- About this task:
Exact copy required. Repeat the records, but keep the pictures out.

- Materials provided:
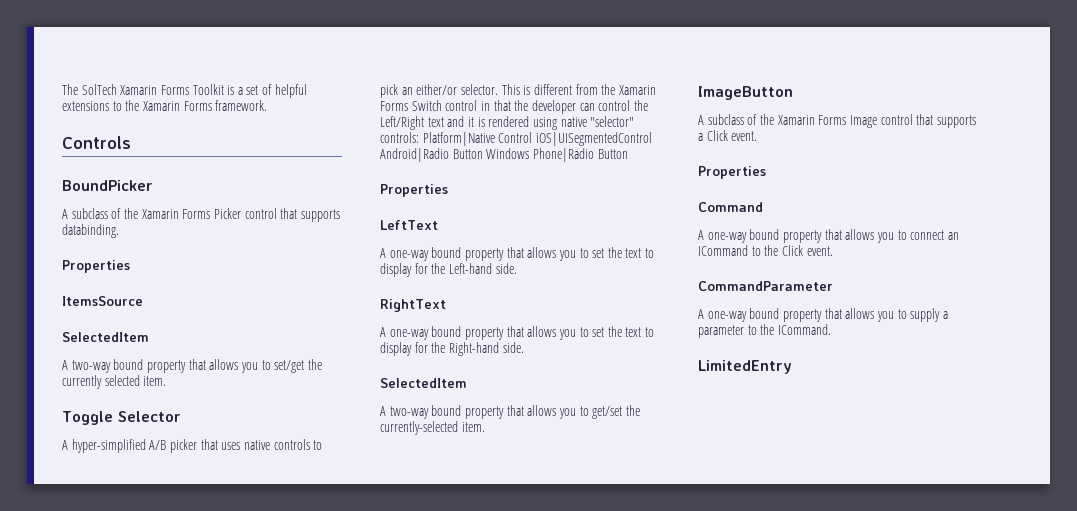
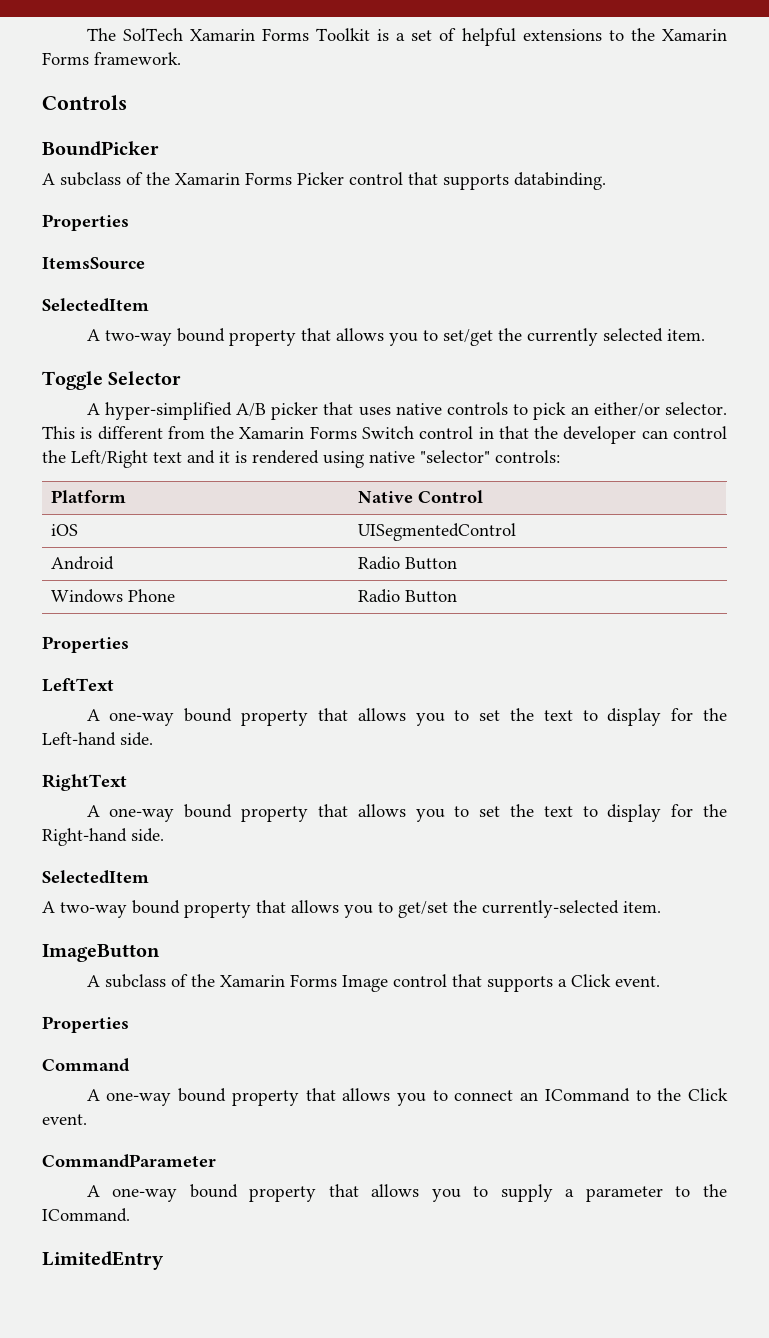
- This is different from the Xamarin Forms Switch control in that the developer can control the Left/Right text and it is rendered using native "selector" controls: Platform|Native Control iOS|UISegmentedControl Android|Radio Button Windows Phone|Radio Button
+ This is different from the Xamarin Forms Switch control in that the developer can control the Left/Right text and it is rendered using native "selector" controls:
+ Platform | Native Control
+ iOS | UISegmentedControl
+ Android | Radio Button
+ Windows Phone | Radio Button

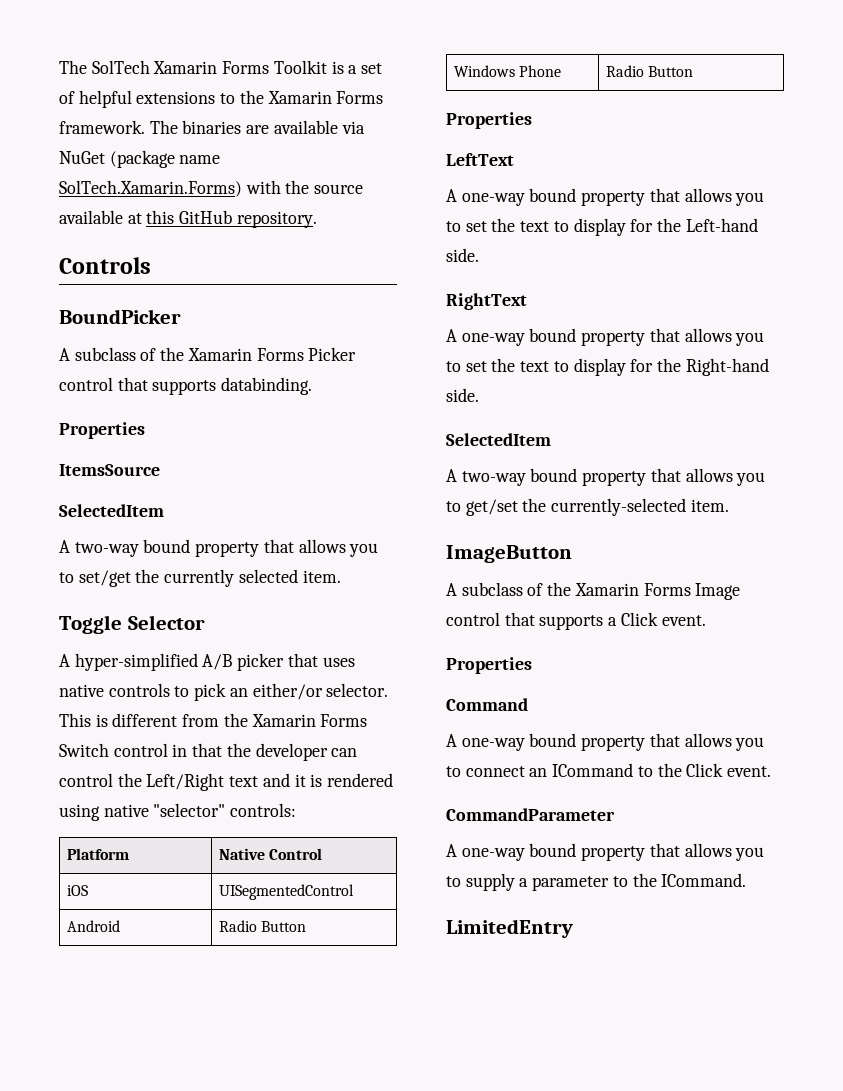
+ The binaries are available via NuGet (package name SolTech.Xamarin.Forms) with the source available at this GitHub repository.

- Exercise response:
- This is different from the Xamarin Forms Switch control in that the developer can control the Left/Right text and it is rendered using native "selector" controls: Platform|Native Control iOS|UISegmentedControl Android|Radio Button Windows Phone|Radio Button
+ This is different from the Xamarin Forms Switch control in that the developer can control the Left/Right text and it is rendered using native "selector" controls:
+ Platform | Native Control
+ iOS | UISegmentedControl
+ Android | Radio Button
+ Windows Phone | Radio Button

+ The binaries are available via NuGet (package name SolTech.Xamarin.Forms) with the source available at this GitHub repository.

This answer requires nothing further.